Un sens qu’il apprend à développer dans une structure associative installée dans les quartiers Nord de Marseille, fonctionnant avec une équipe pluridisciplinaire (infirmiers, médecins, chirurgiens, traducteurs). Un centre de soins communautaire où tout est mutualisé, dans une grande maison au pied des cités, et réparti avec équité jusqu’aux salaires entre les femmes et les hommes. On n’est plus dans l’esprit de compétition : le caducée se détend. Ces douze années prennent d’un seul coup tout leur sens : Angel est utile, administrant une médecine concrète et sans contrainte.

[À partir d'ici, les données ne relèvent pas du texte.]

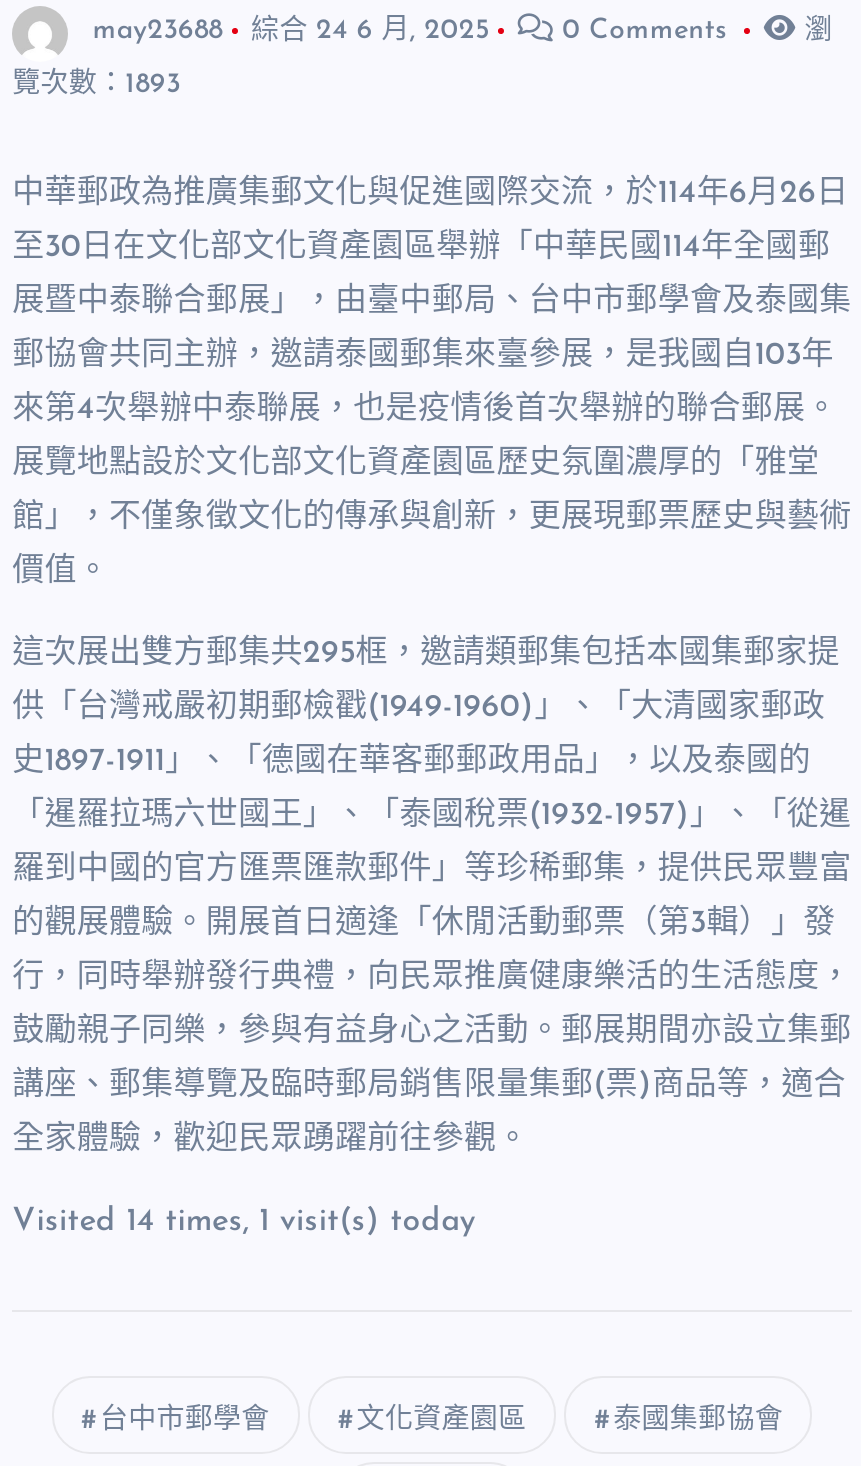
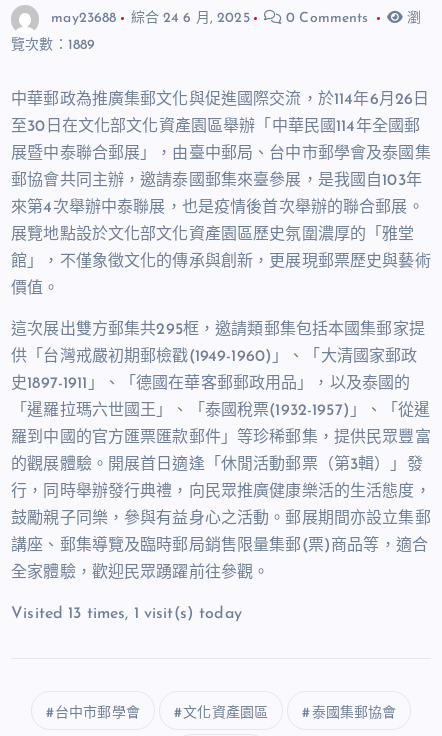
[12,69,180,99] 覽次數：1893 -> [11,38,95,53] 覽次數：1889
[12,1206,476,1238] Visited 14 times, 1 visit(s) today -> [11,606,242,622] Visited 13 times, 1 visit(s) today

Un film qui m’a fait réfléchir en tant que patiente, après avoir emménagé dans une ville où je n’ai pas trouvé de médecin disponible depuis un an. Plus aucun généraliste n’accueille de nouveaux patients, dans la ville et dans les communes avoisinantes. Un jeune médecin expérimenté, réserviste de défense et de sécurité intérieure (médecine d’urgence, du sport, générale, thérapeutique, télémédecine) a eu l’idée géniale de mettre son expertise au service de ceux désormais éloignés des soins. Dans un Algeco, il reçoit sur rendez-vous le soir de 20h à minuit, les week-ends et jours fériés, après (en plus de) son propre job. On réserve son créneau sur le net en fonction des disponibilités proposées au jour le jour, et de la problématique (une cinquantaine de motifs identifiés, brassant tous les cas ou presque, d’une médecine généraliste). Efficace, simple et convivial.
En matière de système de santé en état limite, je laisse le mot de la fin à Angel Page : "L’urgence, est une politique de gauche". "Comme la culture", renchérit son frère réalisateur qui a autofinancé son film à travers La Maison du Directeur.